Liang Meiyan, Zhang Shupeng, Wang Xikai, Li Bo, Hamza Javed Muhammad, Jia Xiaojun, Wang Lin
IEEE Trans Image Process. 2025;34:4215-4229. doi: 10.1109/TIP.2025.3583127.
Gigapixel whole-slide image (WSI) prediction and region-of-interest localization present considerable challenges due to the diverse range of features both across different slides and within individual slides. Most current methods rely on weakly supervised learning using homogeneous graphs to establish context-aware relevance within slides, often neglecting the rich diversity of heterogeneous information inherent in pathology images. Inspired by the negative sampling strategy of the Determinantal Point Process (DPP) and the hierarchical structure of pathology slides, we introduce the Negative Sample Boosted Hierarchical Heterogeneous Graph Attention Network (NSB-H2GAN). This model addresses the over-smoothing issue typically encountered in classical Graph Convolutional Networks (GCNs) when applied to pathology slides. By incorporating "negative samples" at multiple scales and utilizing hierarchical, heterogeneous feature discrimination, NSB-H2GAN more effectively captures the unique features of each patch, leading to an improved representation of gigapixel WSIs. We evaluated the performance of NSB-H2GAN on three publicly available datasets: CAMELYON16, TCGA-NSCLC and TCGA-COAD. The results show that NSB-H2GAN significantly outperforms existing state-of-the-art methods in both qualitative and quantitative evaluations. Moreover, NSB-H2GAN generates more detailed and interpretable heatmaps, allowing for precise localization of tiny lesions as small as $200\mu m\times 200\mu m$ that are often missed by the human eye. The robust performance of NSB-H2GAN offers a new paradigm for computer-aided pathology diagnosis and holds great potential for advancing the clinical applications of computational pathology.

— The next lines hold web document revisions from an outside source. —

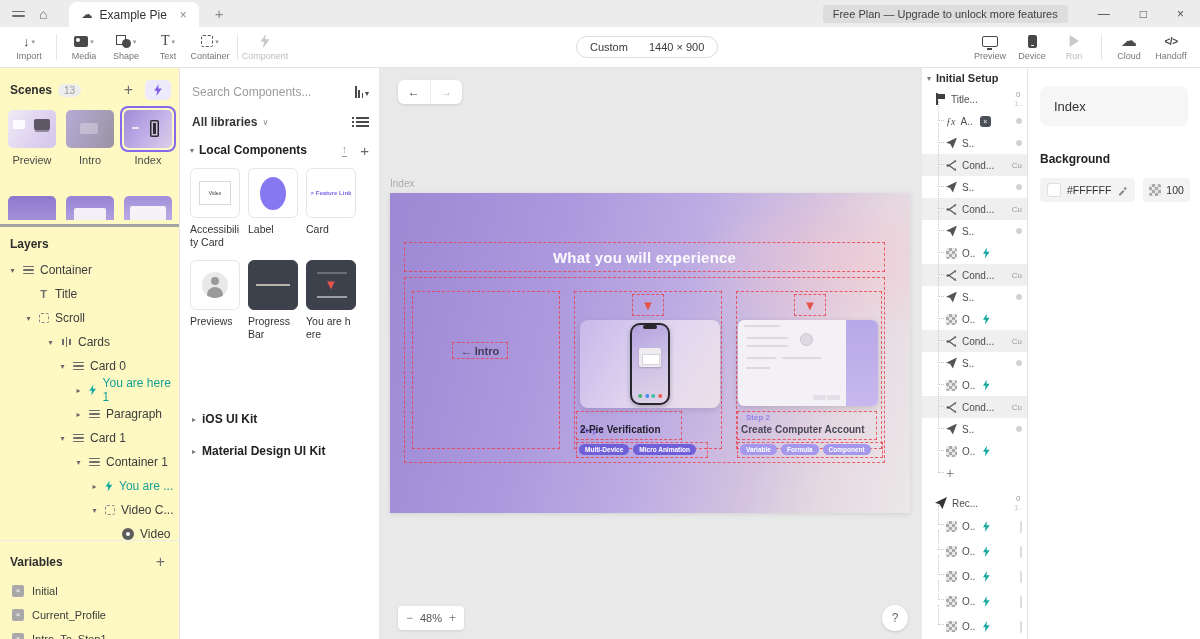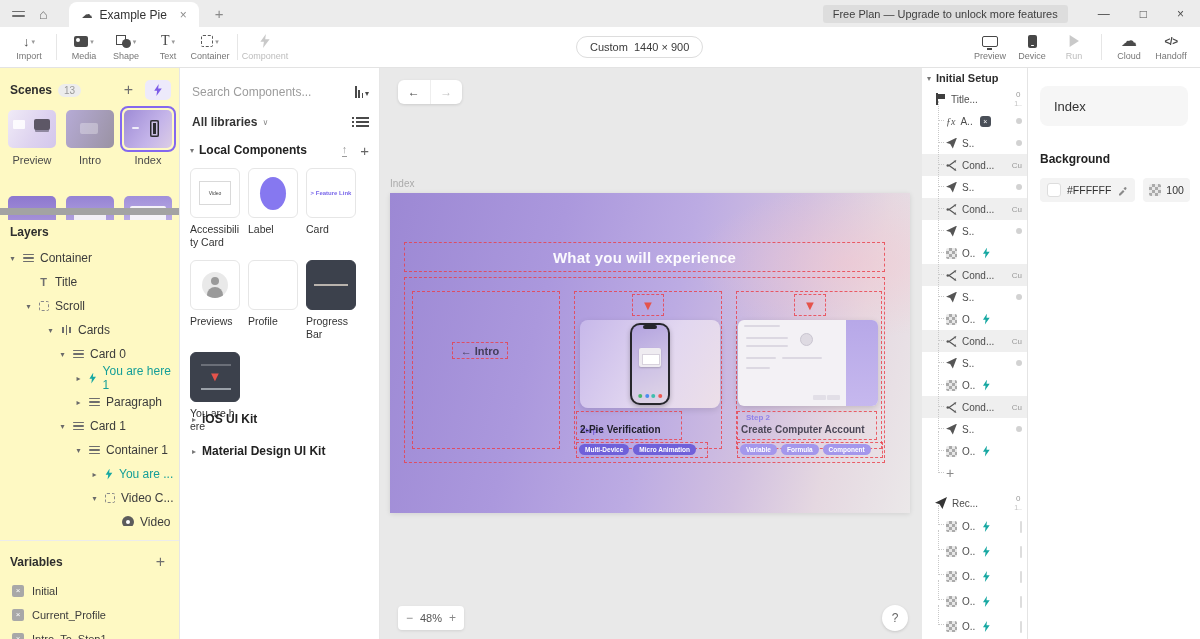"Custom" .size-pill { gap: 6px -> 21px }
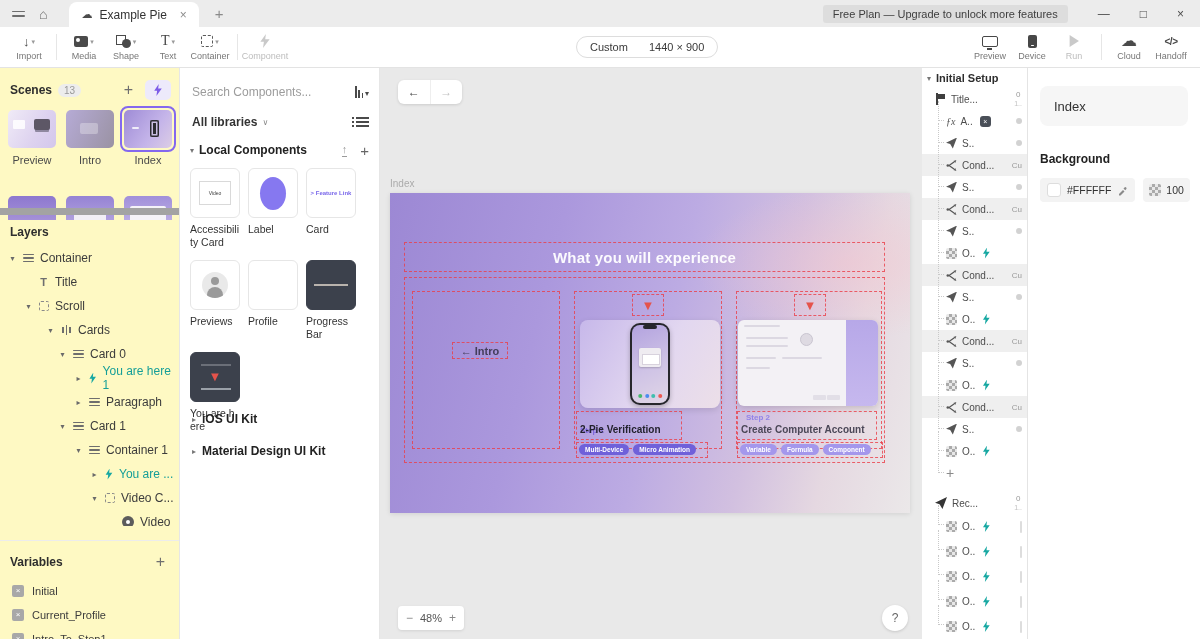"Layers" .layers { border-top: 7px solid #a3a3a3 -> 3px solid #a3a3a3; top: 140px -> 156px }
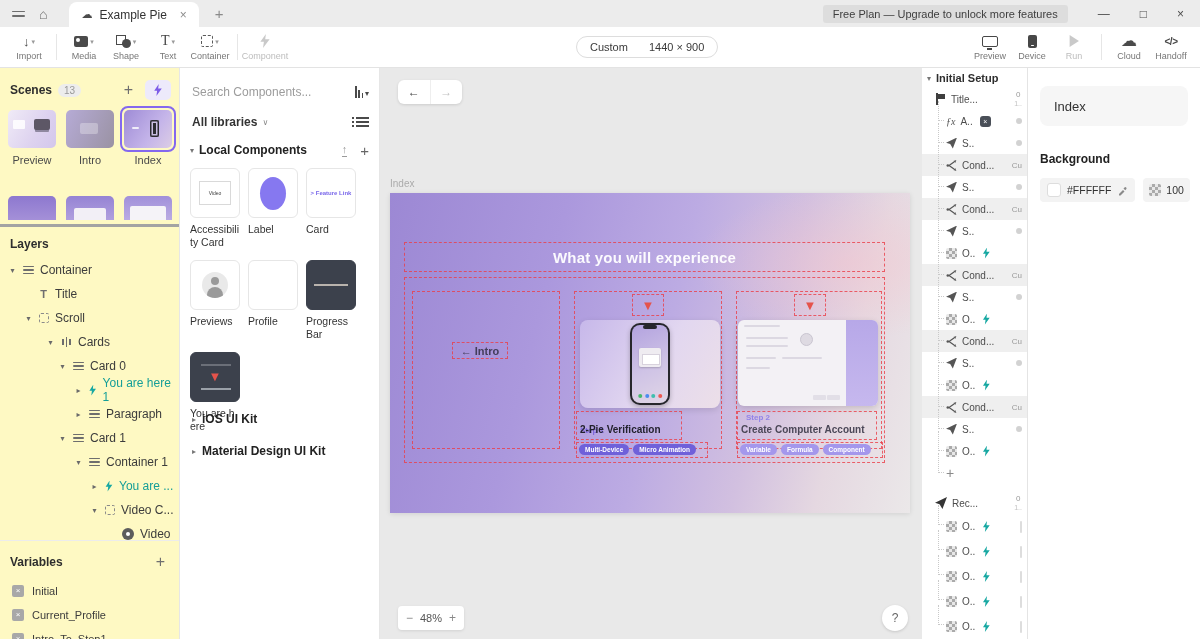"Profile" div.ccell { html: <div> <div></div> <div>Profile</div> </div> -> none }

由于不同幻灯片之间以及单个幻灯片内部存在各种不同的特征,千兆像素全切片图像(WSI)预测和感兴趣区域定位面临着巨大挑战。当前大多数方法依赖于使用同构图的弱监督学习来在幻灯片内建立上下文感知相关性,常常忽略了病理图像中固有的丰富多样的异质信息。受行列式点过程(DPP)的负采样策略和病理幻灯片的层次结构启发,我们引入了负样本增强层次异质图注意力网络(NSB-H2GAN)。该模型解决了经典图卷积网络(GCN)应用于病理幻灯片时通常遇到的过平滑问题。通过在多个尺度上纳入“负样本”并利用层次化的异质特征判别,NSB-H2GAN更有效地捕捉每个补丁的独特特征,从而改进了千兆像素WSI的表示。我们在三个公开可用的数据集上评估了NSB-H2GAN的性能:CAMELYON16、TCGA-NSCLC和TCGA-COAD。结果表明,在定性和定量评估中,NSB-H2GAN均显著优于现有的最先进方法。此外,NSB-H2GAN生成的热图更详细且可解释,能够精确定位小至200μm×200μm的微小病变,而这些病变往往是人眼容易错过的。NSB-H2GAN的强大性能为计算机辅助病理诊断提供了一种新范式,在推进计算病理学的临床应用方面具有巨大潜力。